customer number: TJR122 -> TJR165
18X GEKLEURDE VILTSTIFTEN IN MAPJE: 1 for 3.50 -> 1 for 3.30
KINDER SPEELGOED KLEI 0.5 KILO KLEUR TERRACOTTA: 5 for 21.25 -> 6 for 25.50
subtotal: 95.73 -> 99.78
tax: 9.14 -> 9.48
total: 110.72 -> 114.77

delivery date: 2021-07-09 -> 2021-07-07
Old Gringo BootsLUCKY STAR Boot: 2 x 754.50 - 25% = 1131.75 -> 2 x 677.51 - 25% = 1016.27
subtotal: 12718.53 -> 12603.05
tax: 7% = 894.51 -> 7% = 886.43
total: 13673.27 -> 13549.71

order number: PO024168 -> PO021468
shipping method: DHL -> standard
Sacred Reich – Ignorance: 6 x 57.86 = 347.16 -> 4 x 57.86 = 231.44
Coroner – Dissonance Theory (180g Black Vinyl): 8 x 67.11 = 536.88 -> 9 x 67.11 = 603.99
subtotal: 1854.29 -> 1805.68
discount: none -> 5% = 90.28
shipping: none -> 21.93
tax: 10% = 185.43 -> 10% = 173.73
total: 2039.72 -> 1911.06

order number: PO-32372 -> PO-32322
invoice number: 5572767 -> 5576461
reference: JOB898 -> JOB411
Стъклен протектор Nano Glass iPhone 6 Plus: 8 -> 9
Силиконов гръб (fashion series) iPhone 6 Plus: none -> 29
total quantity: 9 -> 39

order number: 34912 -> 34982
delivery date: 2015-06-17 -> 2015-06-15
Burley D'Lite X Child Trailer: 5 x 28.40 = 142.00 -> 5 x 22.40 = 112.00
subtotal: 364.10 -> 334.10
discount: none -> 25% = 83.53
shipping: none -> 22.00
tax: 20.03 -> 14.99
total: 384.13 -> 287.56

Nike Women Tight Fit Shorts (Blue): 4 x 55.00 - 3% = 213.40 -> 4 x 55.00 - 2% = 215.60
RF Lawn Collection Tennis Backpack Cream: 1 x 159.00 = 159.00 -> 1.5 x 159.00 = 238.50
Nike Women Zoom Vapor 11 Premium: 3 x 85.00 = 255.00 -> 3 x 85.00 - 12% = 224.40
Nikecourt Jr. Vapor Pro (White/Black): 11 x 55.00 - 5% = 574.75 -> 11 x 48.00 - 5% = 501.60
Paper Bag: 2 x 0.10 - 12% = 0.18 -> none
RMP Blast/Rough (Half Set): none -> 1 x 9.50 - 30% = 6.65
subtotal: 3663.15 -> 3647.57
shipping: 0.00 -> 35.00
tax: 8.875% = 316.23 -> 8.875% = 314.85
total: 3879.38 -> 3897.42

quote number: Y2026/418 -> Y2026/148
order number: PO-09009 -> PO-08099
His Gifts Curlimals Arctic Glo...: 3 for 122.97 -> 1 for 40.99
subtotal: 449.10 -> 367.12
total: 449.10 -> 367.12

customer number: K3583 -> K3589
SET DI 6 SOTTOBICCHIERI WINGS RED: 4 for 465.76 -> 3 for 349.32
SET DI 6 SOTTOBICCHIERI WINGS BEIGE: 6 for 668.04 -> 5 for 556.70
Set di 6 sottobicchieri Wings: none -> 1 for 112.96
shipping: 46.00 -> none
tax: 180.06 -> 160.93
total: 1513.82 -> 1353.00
---+---
* [WHAT YOU ARE ASKED TO DO] Take the line containing "tax: 10% = 185.43 -> 10% = 173.73" as the first line and the last line of the data above as the final one. Write out these lines and all between them exactly.

* [WORKED SOLUTION]
tax: 10% = 185.43 -> 10% = 173.73
total: 2039.72 -> 1911.06

order number: PO-32372 -> PO-32322
invoice number: 5572767 -> 5576461
reference: JOB898 -> JOB411
Стъклен протектор Nano Glass iPhone 6 Plus: 8 -> 9
Силиконов гръб (fashion series) iPhone 6 Plus: none -> 29
total quantity: 9 -> 39

order number: 34912 -> 34982
delivery date: 2015-06-17 -> 2015-06-15
Burley D'Lite X Child Trailer: 5 x 28.40 = 142.00 -> 5 x 22.40 = 112.00
subtotal: 364.10 -> 334.10
discount: none -> 25% = 83.53
shipping: none -> 22.00
tax: 20.03 -> 14.99
total: 384.13 -> 287.56

Nike Women Tight Fit Shorts (Blue): 4 x 55.00 - 3% = 213.40 -> 4 x 55.00 - 2% = 215.60
RF Lawn Collection Tennis Backpack Cream: 1 x 159.00 = 159.00 -> 1.5 x 159.00 = 238.50
Nike Women Zoom Vapor 11 Premium: 3 x 85.00 = 255.00 -> 3 x 85.00 - 12% = 224.40
Nikecourt Jr. Vapor Pro (White/Black): 11 x 55.00 - 5% = 574.75 -> 11 x 48.00 - 5% = 501.60
Paper Bag: 2 x 0.10 - 12% = 0.18 -> none
RMP Blast/Rough (Half Set): none -> 1 x 9.50 - 30% = 6.65
subtotal: 3663.15 -> 3647.57
shipping: 0.00 -> 35.00
tax: 8.875% = 316.23 -> 8.875% = 314.85
total: 3879.38 -> 3897.42

quote number: Y2026/418 -> Y2026/148
order number: PO-09009 -> PO-08099
His Gifts Curlimals Arctic Glo...: 3 for 122.97 -> 1 for 40.99
subtotal: 449.10 -> 367.12
total: 449.10 -> 367.12

customer number: K3583 -> K3589
SET DI 6 SOTTOBICCHIERI WINGS RED: 4 for 465.76 -> 3 for 349.32
SET DI 6 SOTTOBICCHIERI WINGS BEIGE: 6 for 668.04 -> 5 for 556.70
Set di 6 sottobicchieri Wings: none -> 1 for 112.96
shipping: 46.00 -> none
tax: 180.06 -> 160.93
total: 1513.82 -> 1353.00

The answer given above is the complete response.